Mümün Tahir 12 Mart 1957'de Kırcali'nin Zagoriçane köyünde doğdu ve ilköğretimi Fotinovo`da okudu. Momçilgrad'ta ise liseyi bitirdi. Plovdiv'de Bulgar Filolojisi'ni ve mastırını, ondan sonra da Blagoevgrad üniversitesinde Kültüroloji bölümünü bitirdi. Halen Bulgar Bilimler Akademisi Felsefe Enstitütüsünde Kültür Entegresyonu konusunda tez çalışması yapmaktadır. Elbette bu kadar okuyan kişi bir şeylerde yazmak ister. İşte Mümün Tahir'de bunu yapmaktadır. O hep yazıyor. Kendisi Bulgar Yazarlar Birliği ve Bulgar Gazeteciler Birliği üyesidir. Bakü Vektör üniversitesi tarafından doktora ünvanı verilen Mümün Tahir, Viyana Folklor Topluluğu tarafından da fahri üyeliğe kabul edilmiştir. 2002 yılında Bulgar Yazarlar Birliği'nin her yıl verdiği "Büyük Edebiyat Ödülü" ne layık görüldü. 2005 yılında da Kırcali'de "24 Mayıs Bulgar Alfabe Bayramı" gününde "Nagrada za Publitsistika" ödülü verildi. Ayrıca "Hepimiz Toprak Ananın Çocuklarıyız" adlı hikaye yarışmasının ilk ödülü de iki defa onun oldu. 2009 yılında "Dyado Yotso gleda" hikaye yarışmasının birinci ödülünü aldı. Mümün Tahir'in yayınlanmış 15'ten çok eseri var. Film senaryosu da yazsa ancak o daha çok sivil toplum kuruluşlarında ve bazı insiyatiflerde yer almasıyla daha fazla ün salmıştır.
- BULGARİSTAN KÜLTÜR BAKANLIĞI BÜNYESİNDEKİ KÜLTÜREL BÜTÜNLEŞME ŞUBESİ BAŞKANI OLARAK BULGARİSTAN TÜRKLERİNİN KÜLTÜRÜNE YÖNELİK YAPILAN ÇALIŞMALARDAN BAHSEDERMİSİNİZ?
- Kültürel Bütünleşme Şubesi olarak Festivaller, Bayram Kutlamaları, Kitap tanıtımları, Kültür alanında yapılan çalışmaların tanıtımları, sanat adamlarının anılması, Bölgesel, ulusal ve Uluslararası konferanslar, seminerler düzenlemekle uğraşıyoruz. Ayrıca Kültür entegrasyonu programları konserler, yarışmalar, geceler, sergiler de düzenlemekteyiz.

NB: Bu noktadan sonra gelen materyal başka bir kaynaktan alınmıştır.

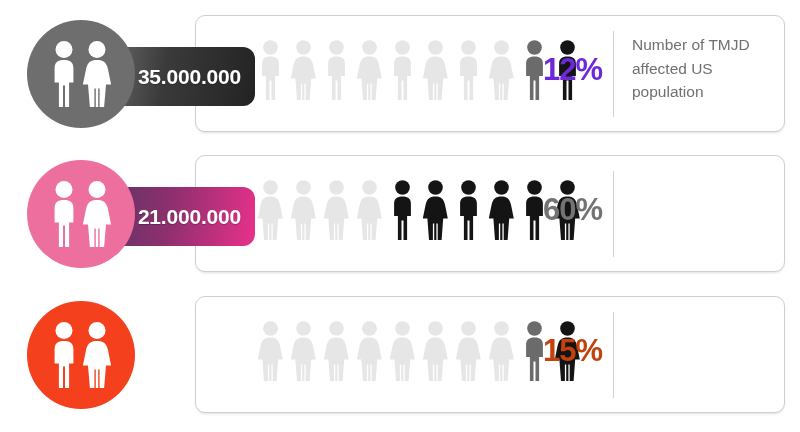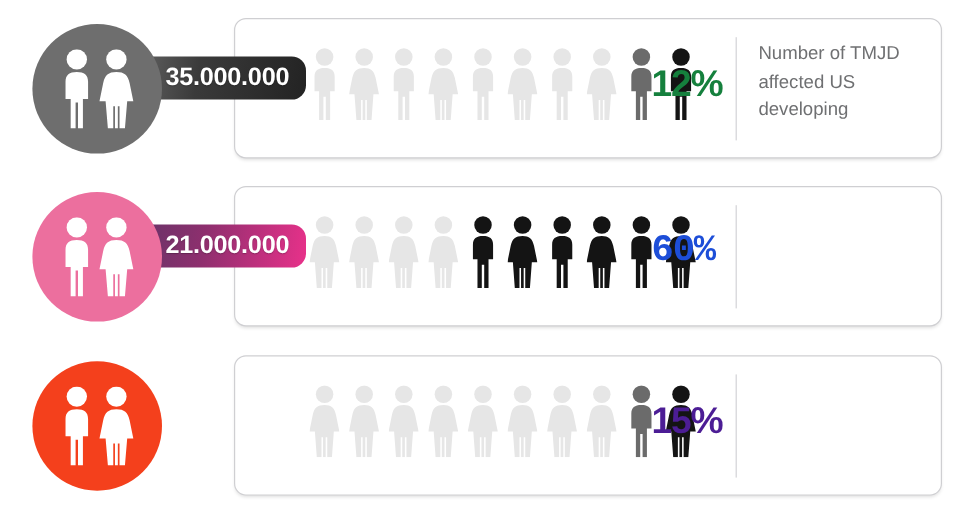"Number of TMJD affected US" div.caption { text: developing -> population }
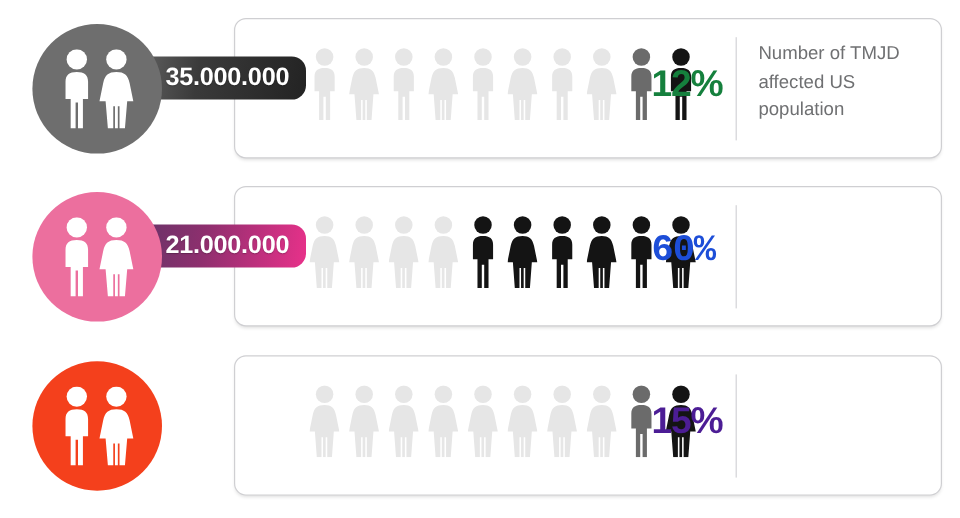"35.000.000" .pill { height: 36px -> 59px }
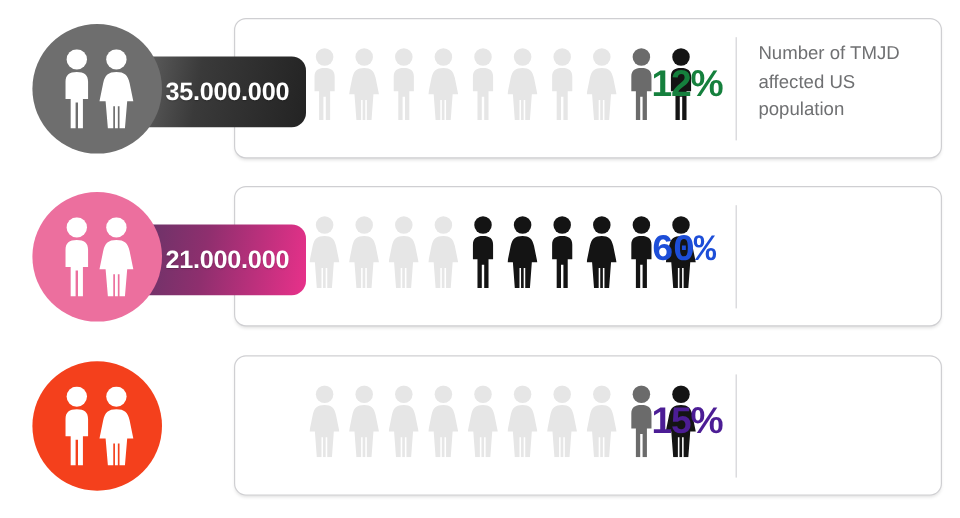"12%" div.percent { color: #15803d -> #6d28d9 }
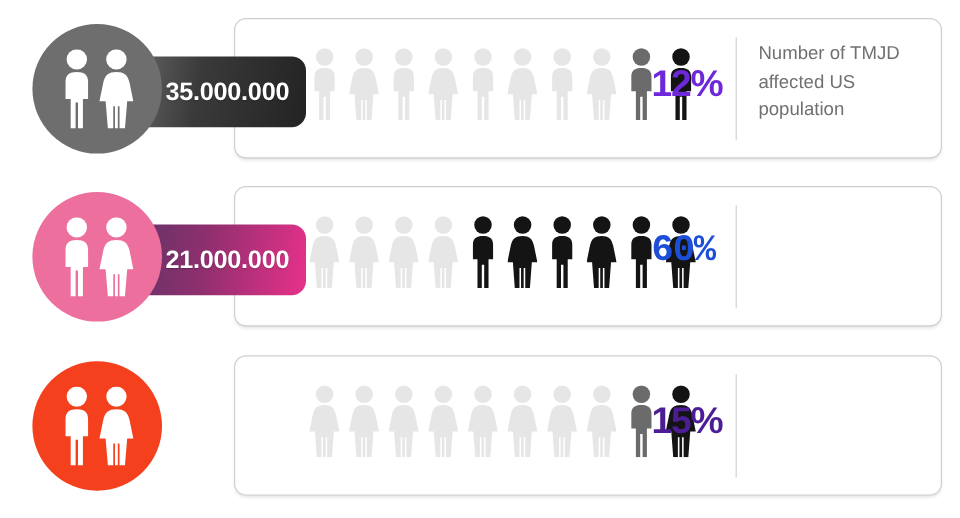"60%" div.percent { color: #1d4ed8 -> #737373; font-family: Liberation Mono, monospace -> none }
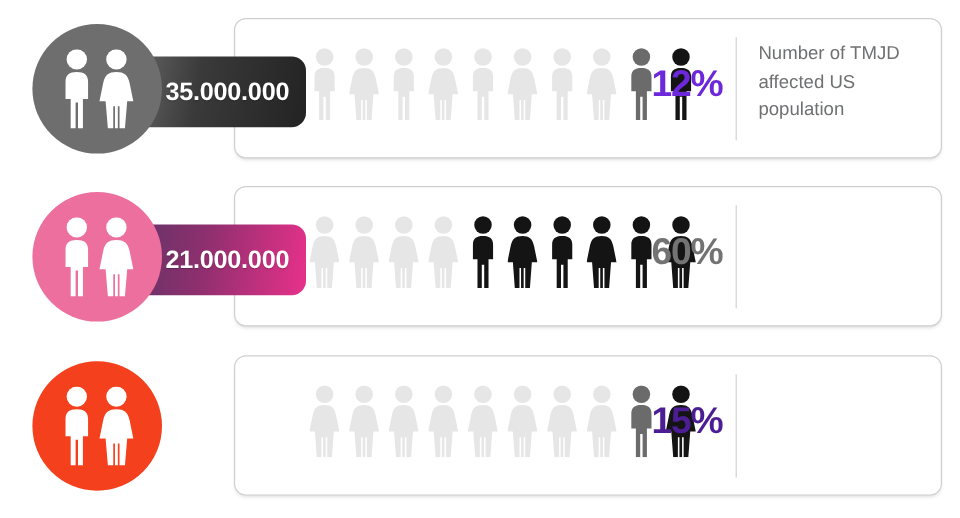"15%" div.percent { color: #4c1d95 -> #c2410c }
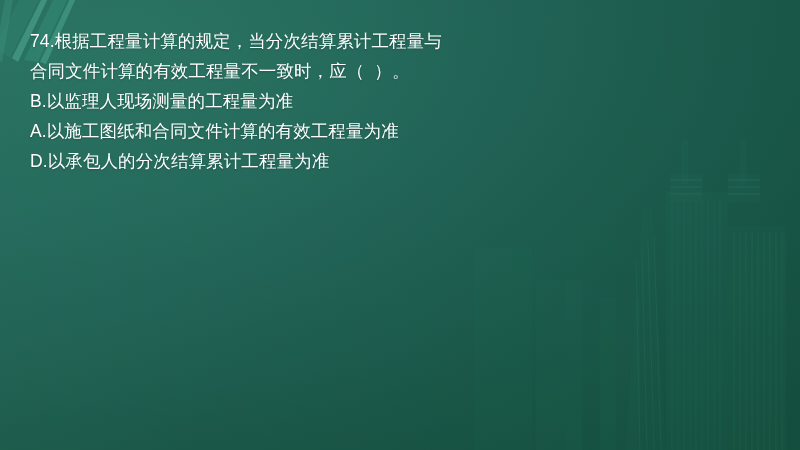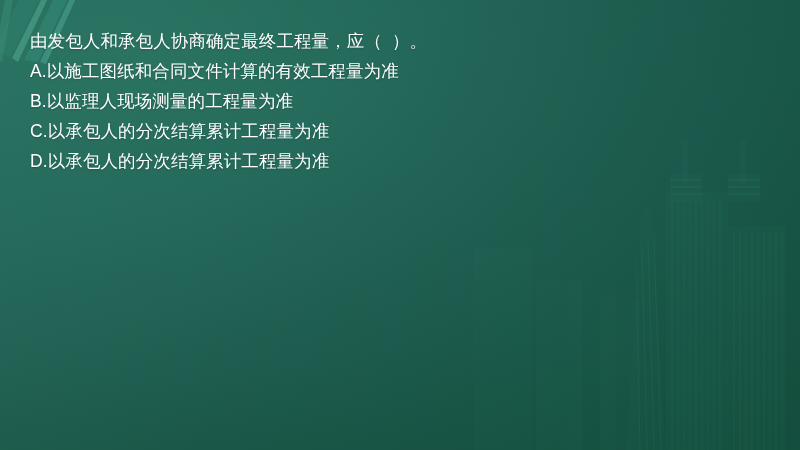"74.根据工程量计算的规定，当分次结算累计工程量与" div.q-line { html: none -> <div>74.根据工程量计算的规定，当分次结算累计工程量与</div> }
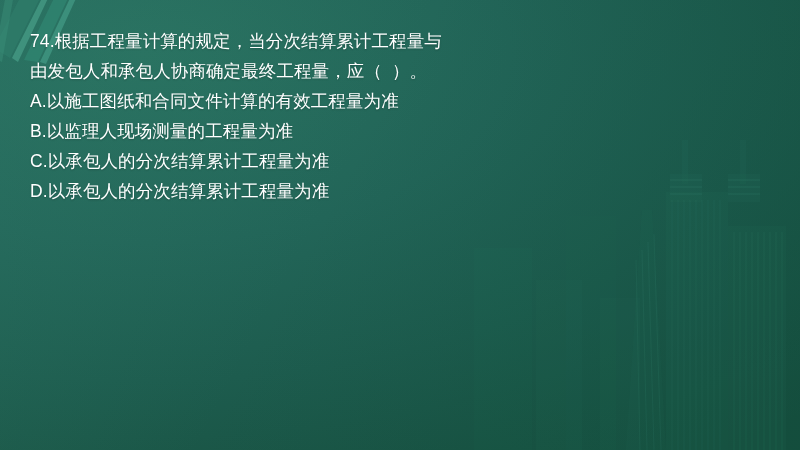"由发包人和承包人协商确定最终工程量，应（ ）。" div.q-line { text: 由发包人和承包人协商确定最终工程量 -> 合同文件计算的有效工程量不一致时 }
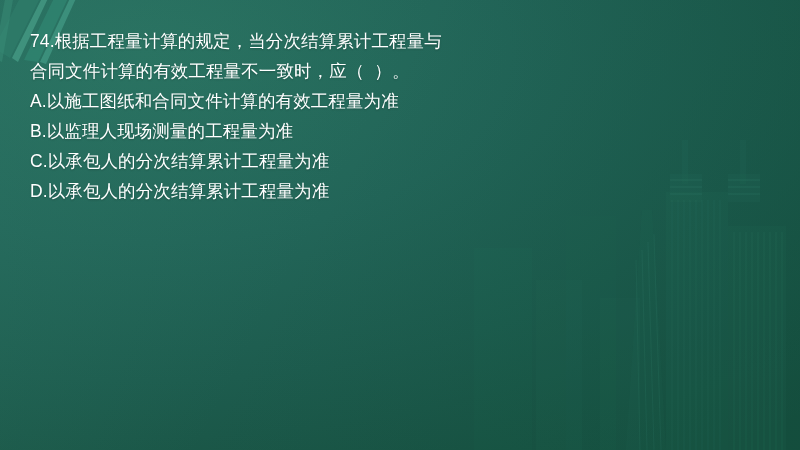"A.以施工图纸和合同文件计算的有效工程量为准" div.opt-line { order: before "B.以监理人现场测量的工程量为准" -> after "B.以监理人现场测量的工程量为准" }
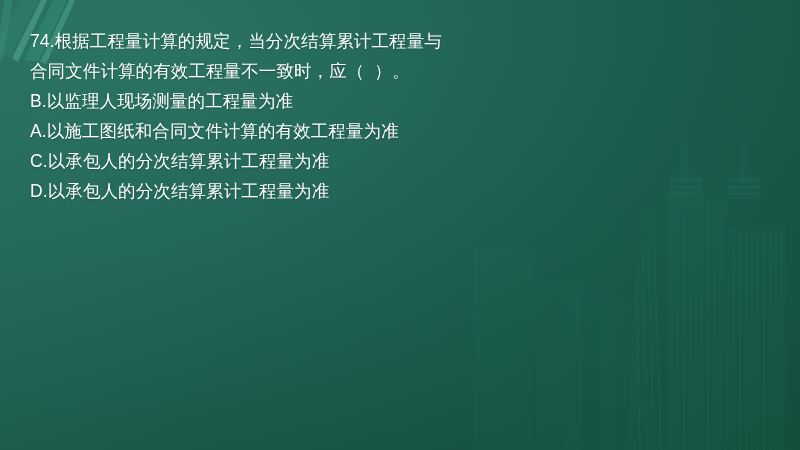"C.以承包人的分次结算累计工程量为准" div.opt-line { html: <div>C.以承包人的分次结算累计工程量为准</div> -> none }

Bulgaristan Türklerinin tarihinde önemli bir yere sahip olan kültür anıtlarının yeniden kazandırılması çalışmaları da yapmaktayız. Mesela İsperih bölgesinde bulunan Demir Baba ve Tırgovişte'deki Baba Kondu Tekkesi onarıldı. Ayrıca İsperih, Omurtag, Cebel, Burgas ve Ruen Türk Kültürü Günleri düzenlemekteyiz. Sofya şehir kütüphanesinde Türk Okuma evi açtık. Yuvarlak masa toplantıları düzenlemekteyiz. Bulgaristan'da İslam Edebiyatı ve Kültürü Sergisi açtık. Ressamlarımızdan Nedım Mustafa, Hikmet Hacı, Kamber Kamber, Seyfettin Şekerov, Ertan Hüseyinov ve Behçet Danacı gibilerinin eserlerinin sergisi düzenlendi. Bulgaristan'da Türk edebiyatı ve kültürü günleri düzenledik. Ömer Lütfi Kırcalide, Kadriye Latifova Haskovo'da, Nazım Hikmet Şumen'de, Sabahattin Ali Varna'da ve Mustafa Kemal Atatürk Plovdiv'de olmak üzere bu okuma evlerini açtık. Ayrıca Kırcali'de Kadın Kültürü ve Eğitimi Derneği Rodopeya, Kadın Derneği Birlik Tırgovişte'de, 21. Asır Türk Kültür merkezi Sofya'da, Recep Küpçü Kültür Merkezi Burgas'ta, 21 asır Balkanlar Derneği Kırcali'de, Tolerans Derneği Sofya'da, İstikbal Vakfı Kırcali'de, Milli okuma evi Şafak Omurag'ta v.s. faaliyete geçmişlerdir. Recep Küpçü, Naci Ferhadov, Durhan Ali, Osman Azis, Sabrı Alagöz, Mustafa Çete, Ali Bayram şiir geceleri ve birçok konuda da konferanslar düzenledik.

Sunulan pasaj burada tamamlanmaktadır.